Work instructions:
"main" appears in how many lines of the entries? State only the number.

[Opening Data shown section]

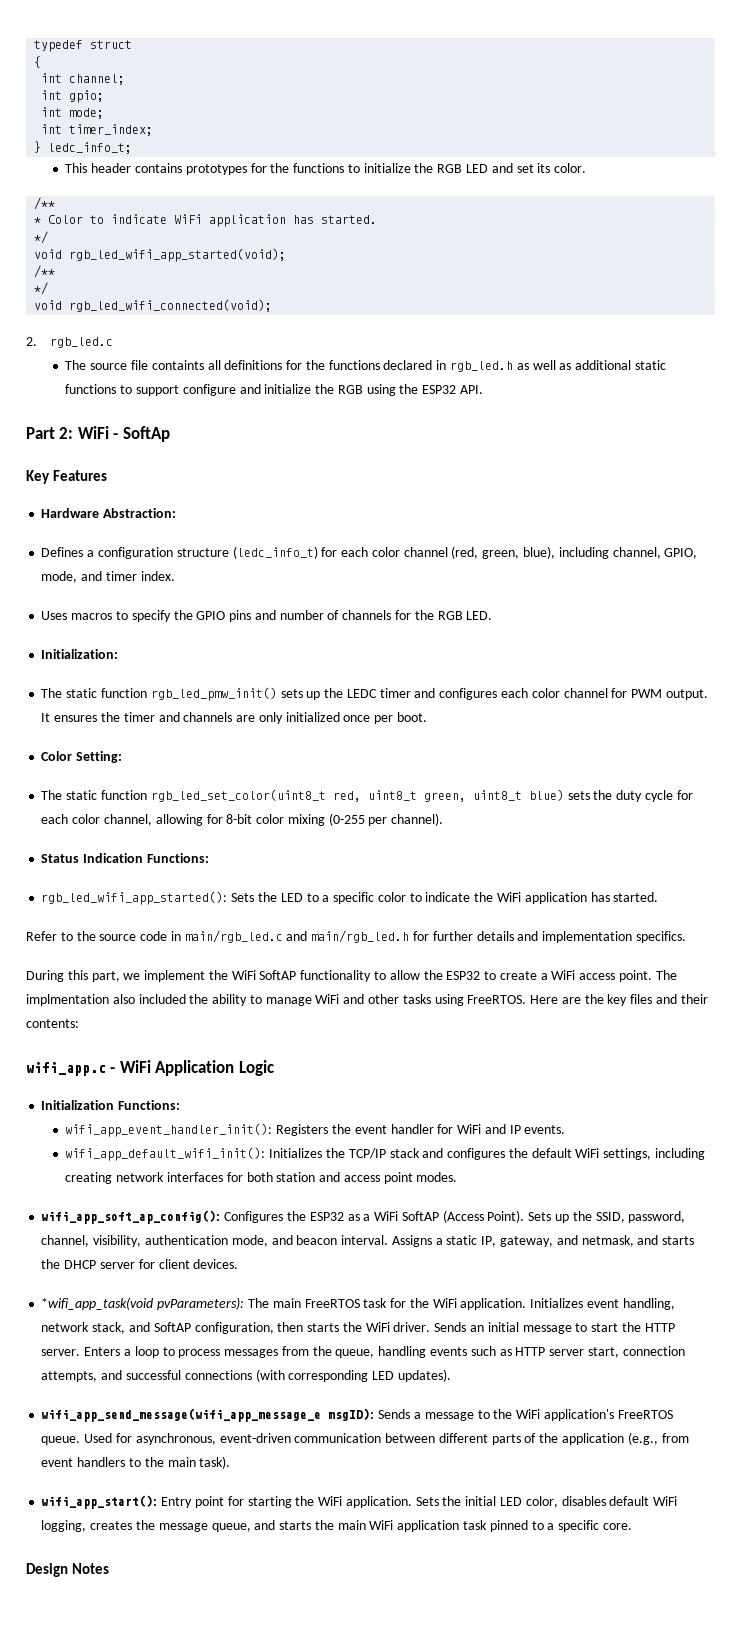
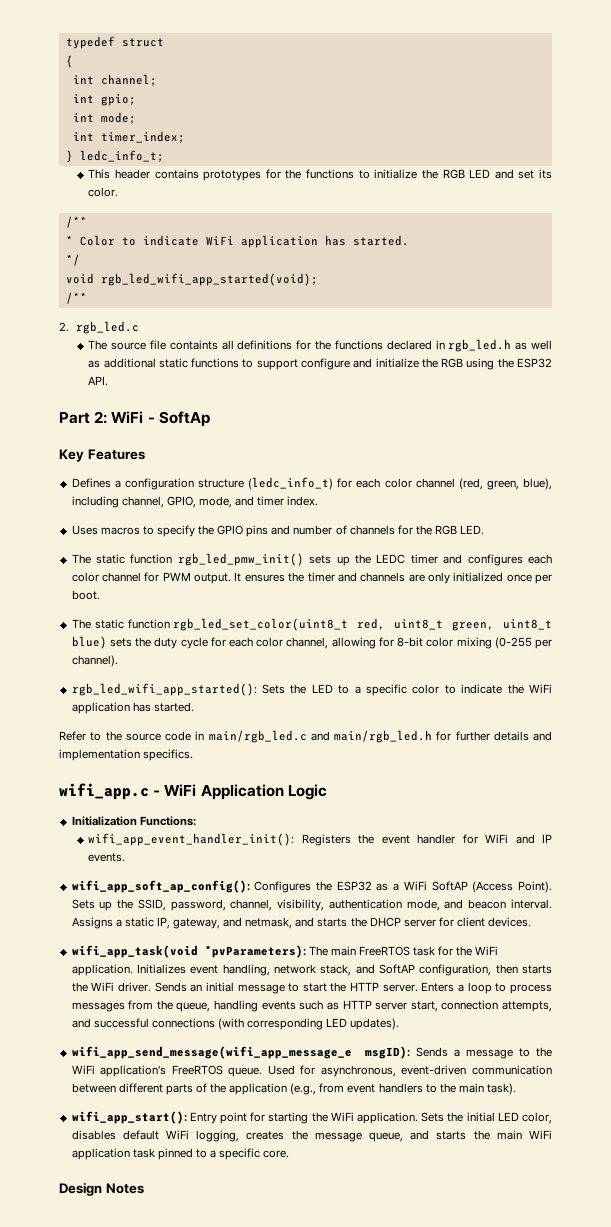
  void rgb_led_wifi_app_started(void);
  /**
- */
- void rgb_led_wifi_connected(void);
- Hardware Abstraction:
- Initialization:
- Color Setting:
- Status Indication Functions:
- During this part, we implement the WiFi SoftAP functionality to allow the ESP32 to create a WiFi access point. The implmentation also included the ability to manage WiFi and other tasks using FreeRTOS. Here are the key files and their contents:
- wifi_app_default_wifi_init(): Initializes the TCP/IP stack and configures the default WiFi settings, including creating network interfaces for both station and access point modes.
- *wifi_app_task(void pvParameters): The main FreeRTOS task for the WiFi application.
+ wifi_app_task(void *pvParameters): The main FreeRTOS task for the WiFi application.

[Closing Data shown section]

Solution for this problem:
2